**Your assignment:** In your copy, the records appear word for word and the pictures do not appear at all.

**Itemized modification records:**
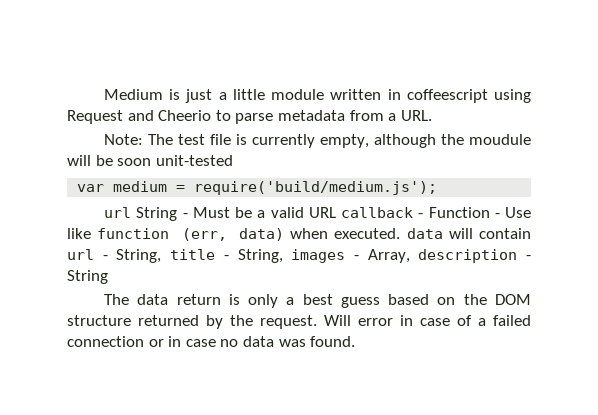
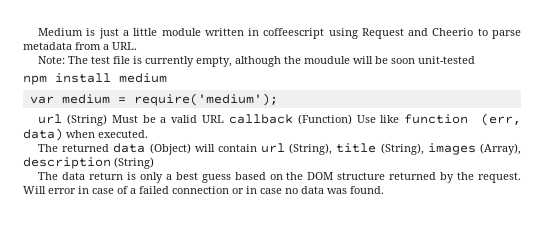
(233, 160) none -> [23,73,167,85] // npm install medium
[194,181,438,195] [104,207,188,221] require('build/medium.js'); // url String - -> [133,93,278,106] [38,114,107,126] require('medium'); // url (String)
[418,207,500,218] - Function - -> [297,114,352,125] (Function)
[406,228,531,239] [67,249,531,263] [67,270,108,284] data will contain url - String, title - String, images - Array, description - String -> [38,143,522,155] [23,157,154,169] // The returned data (Object) will contain url (String), title (String), images (Array), description (String)

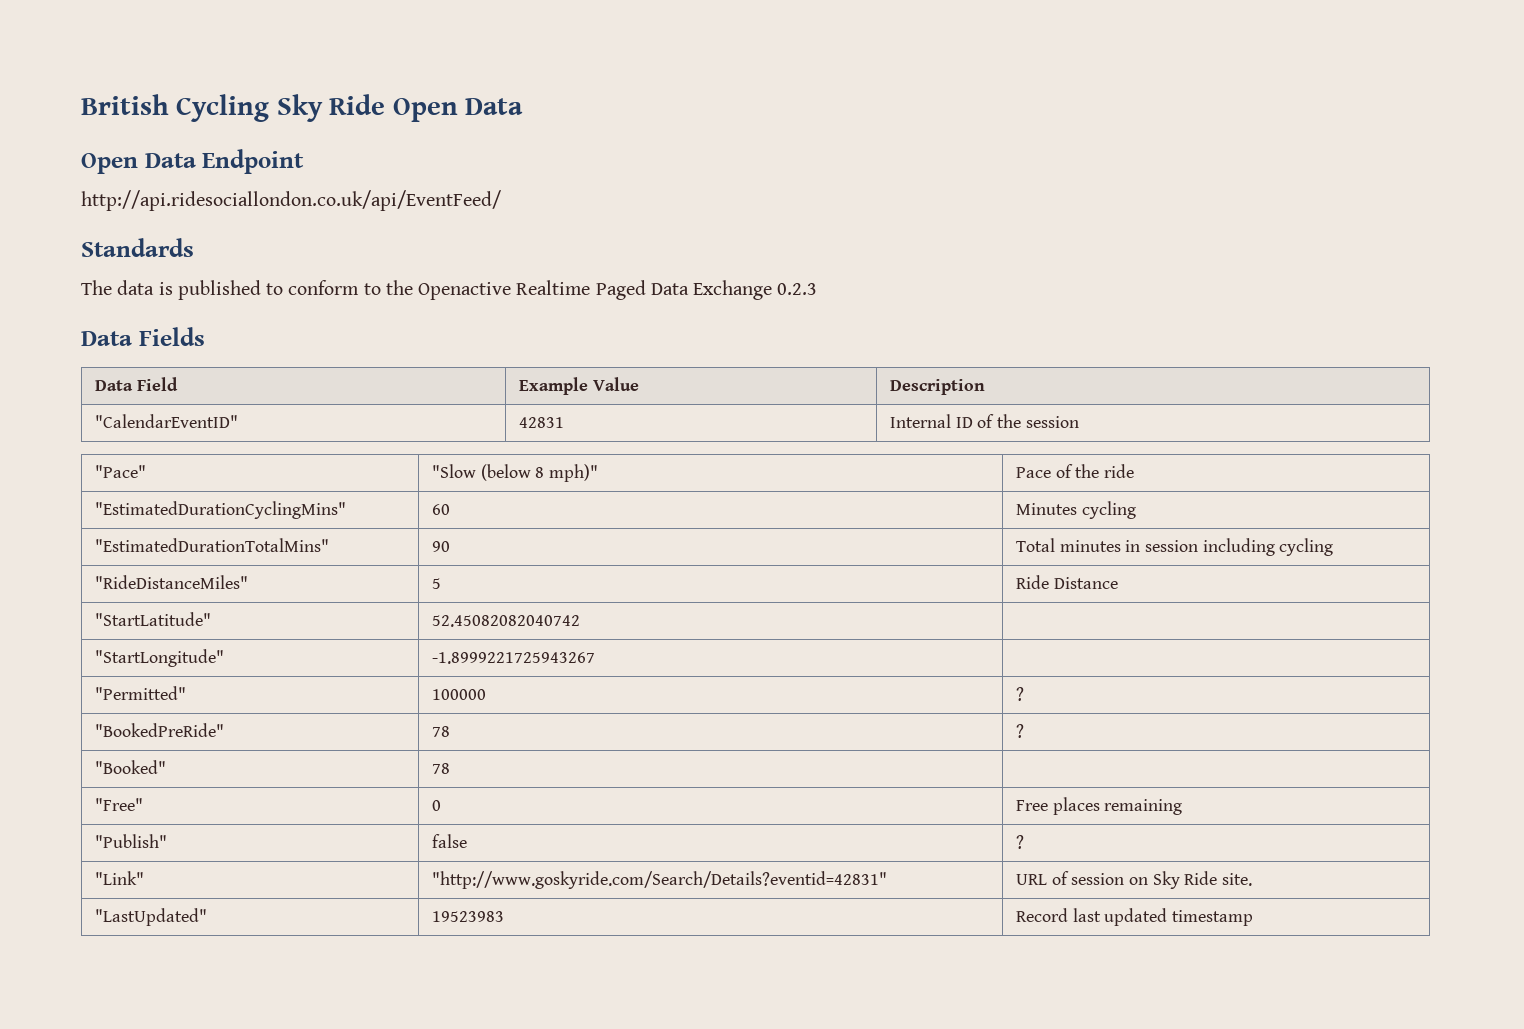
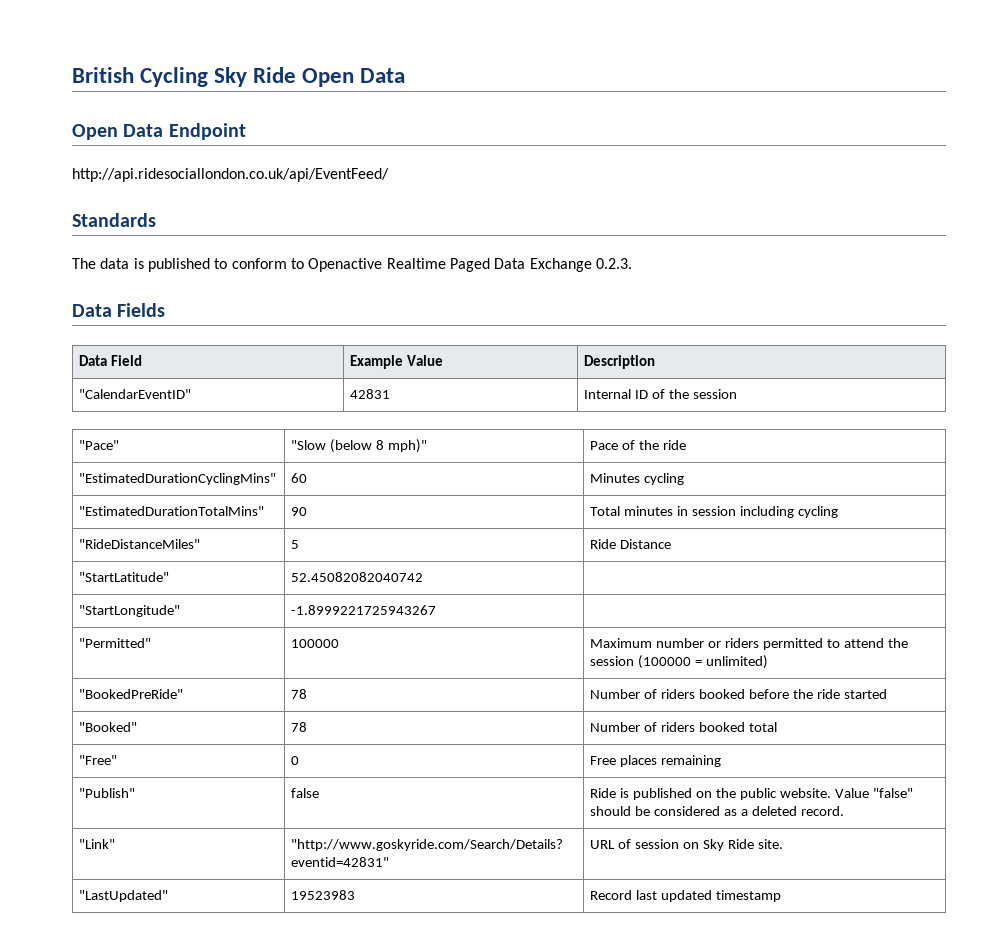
[385,280,413,295] the -> (304, 263) none
[777,283,818,295] 0.2.3 -> [595,258,632,269] 0.2.3.
[1015,687,1024,701] [94,723,224,737] [431,726,450,737] [1015,724,1024,738] [94,760,166,774] [431,763,450,774] ? // "BookedPreRide" | 78 | ? // "Booked" | 78 | -> [590,638,908,650] [590,655,769,669] [79,689,184,699] [291,689,308,699] [590,689,887,699] [79,722,138,732] [291,722,308,732] [590,722,777,732] Maximum number or riders permitted to attend the session (100000 = unlimited) // "BookedPreRide" | 78 | Number of riders booked before the ride started // "Booked" | 78 | Number of riders booked total
[1015,835,1024,849] ? -> [590,788,913,800] [590,806,844,816] Ride is published on the public website. Value "false" should be considered as a deleted record.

**Task response:**
(233, 160) none -> [23,73,167,85] // npm install medium
[194,181,438,195] [104,207,188,221] require('build/medium.js'); // url String - -> [133,93,278,106] [38,114,107,126] require('medium'); // url (String)
[418,207,500,218] - Function - -> [297,114,352,125] (Function)
[406,228,531,239] [67,249,531,263] [67,270,108,284] data will contain url - String, title - String, images - Array, description - String -> [38,143,522,155] [23,157,154,169] // The returned data (Object) will contain url (String), title (String), images (Array), description (String)

[385,280,413,295] the -> (304, 263) none
[777,283,818,295] 0.2.3 -> [595,258,632,269] 0.2.3.
[1015,687,1024,701] [94,723,224,737] [431,726,450,737] [1015,724,1024,738] [94,760,166,774] [431,763,450,774] ? // "BookedPreRide" | 78 | ? // "Booked" | 78 | -> [590,638,908,650] [590,655,769,669] [79,689,184,699] [291,689,308,699] [590,689,887,699] [79,722,138,732] [291,722,308,732] [590,722,777,732] Maximum number or riders permitted to attend the session (100000 = unlimited) // "BookedPreRide" | 78 | Number of riders booked before the ride started // "Booked" | 78 | Number of riders booked total
[1015,835,1024,849] ? -> [590,788,913,800] [590,806,844,816] Ride is published on the public website. Value "false" should be considered as a deleted record.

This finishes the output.